* EXERCISE: Retrieve all lines below that have the string "BACA".
[[ RECORD SET, beginning ]]
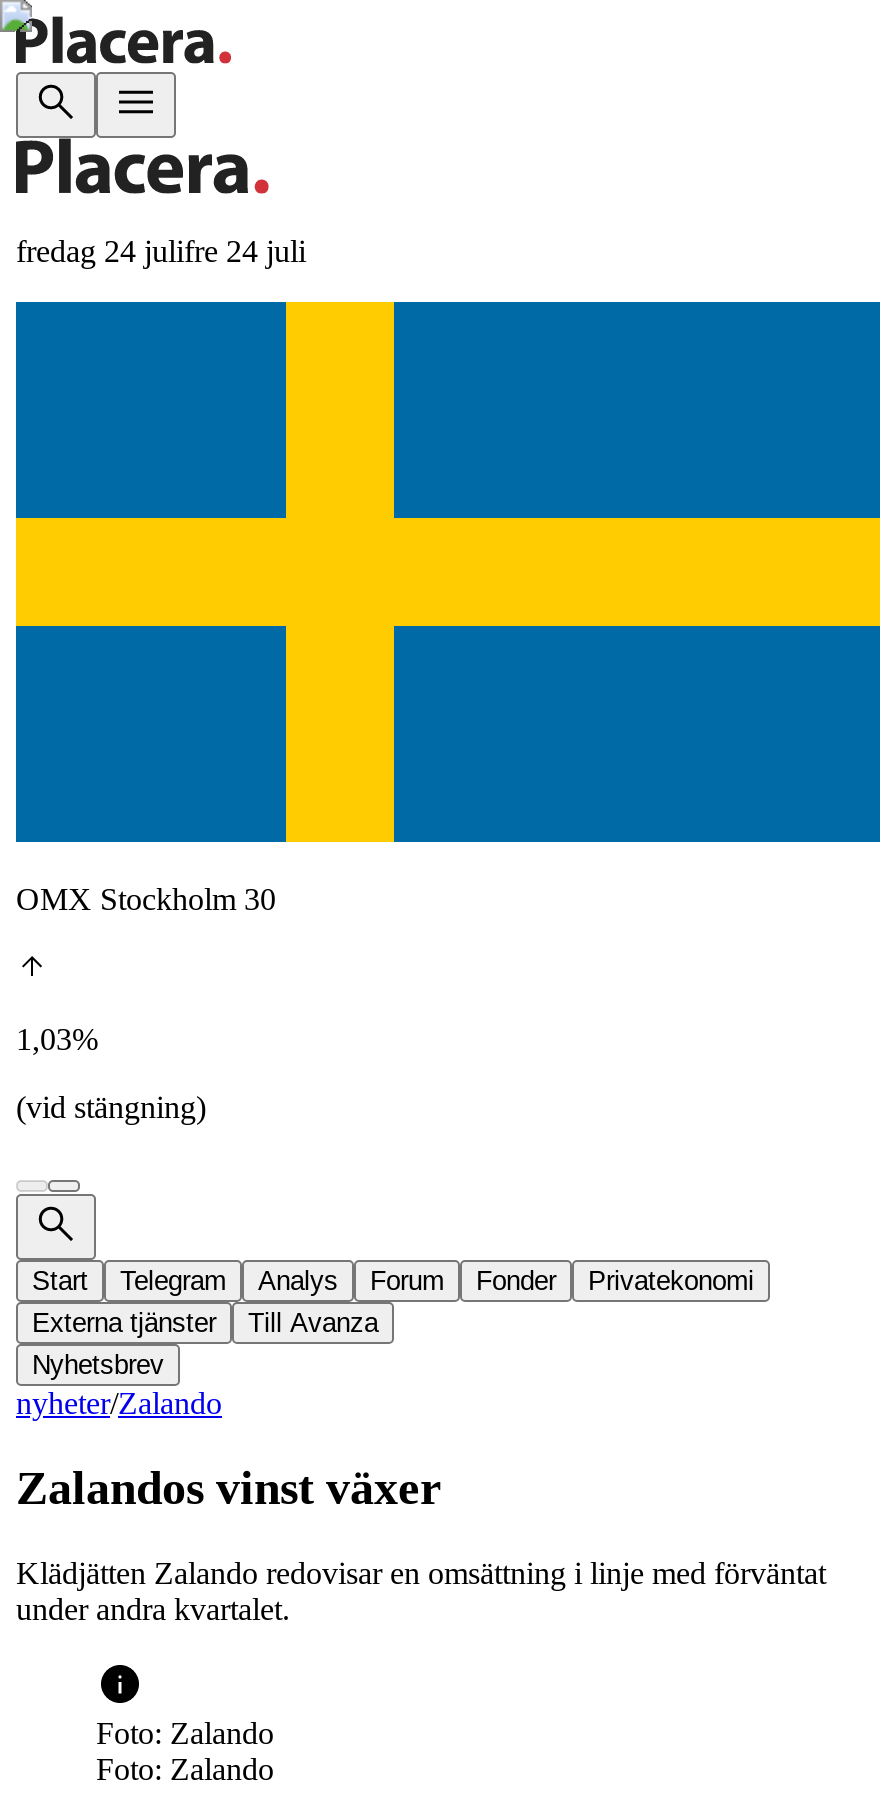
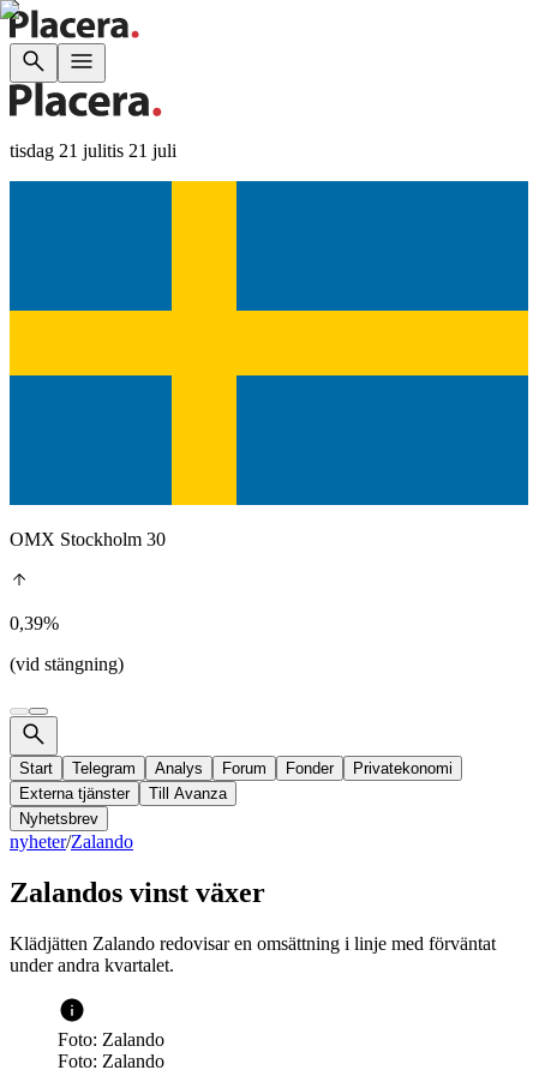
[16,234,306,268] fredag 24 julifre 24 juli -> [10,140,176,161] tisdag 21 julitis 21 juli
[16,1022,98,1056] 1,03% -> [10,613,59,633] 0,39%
[[ RECORD SET, end ]]
[[ RECORD SET, beginning ]]
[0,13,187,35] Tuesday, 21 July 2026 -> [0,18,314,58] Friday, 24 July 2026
[[ RECORD SET, end ]]
[[ RECORD SET, beginning ]]
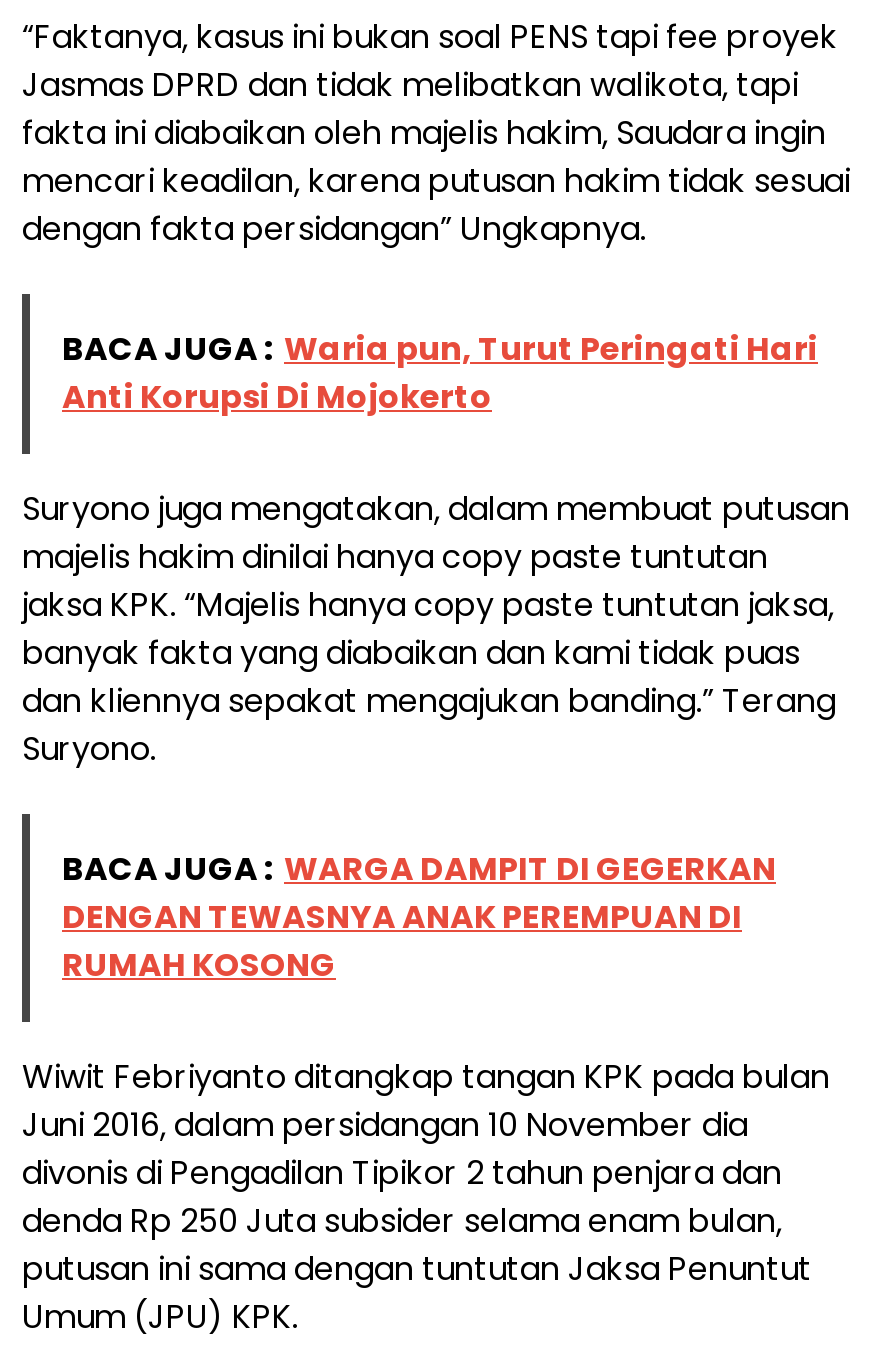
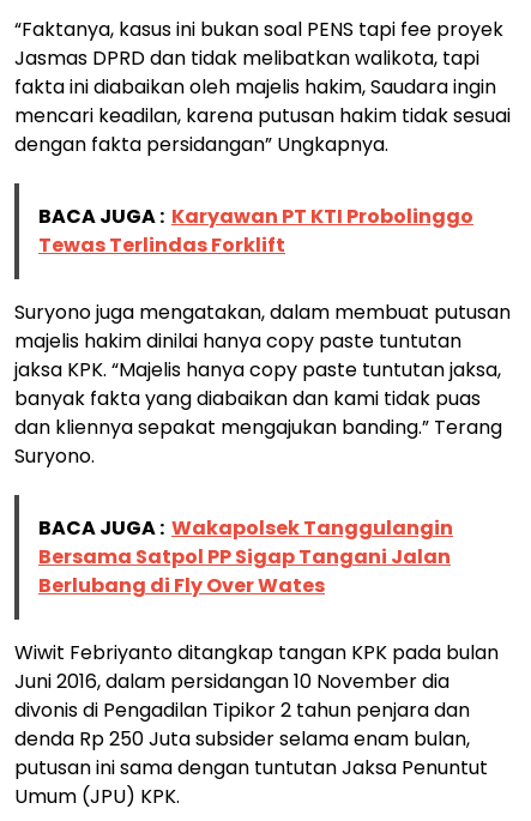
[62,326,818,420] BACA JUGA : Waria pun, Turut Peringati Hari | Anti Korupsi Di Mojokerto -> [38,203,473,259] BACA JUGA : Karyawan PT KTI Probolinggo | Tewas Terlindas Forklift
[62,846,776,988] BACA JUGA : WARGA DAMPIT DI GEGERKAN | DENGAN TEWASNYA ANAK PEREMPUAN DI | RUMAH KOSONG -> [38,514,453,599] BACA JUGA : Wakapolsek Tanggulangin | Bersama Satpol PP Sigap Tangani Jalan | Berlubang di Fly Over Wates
[[ RECORD SET, end ]]
* ANSWER FOR THE TASK:
[62,326,818,420] BACA JUGA : Waria pun, Turut Peringati Hari | Anti Korupsi Di Mojokerto -> [38,203,473,259] BACA JUGA : Karyawan PT KTI Probolinggo | Tewas Terlindas Forklift
[62,846,776,988] BACA JUGA : WARGA DAMPIT DI GEGERKAN | DENGAN TEWASNYA ANAK PEREMPUAN DI | RUMAH KOSONG -> [38,514,453,599] BACA JUGA : Wakapolsek Tanggulangin | Bersama Satpol PP Sigap Tangani Jalan | Berlubang di Fly Over Wates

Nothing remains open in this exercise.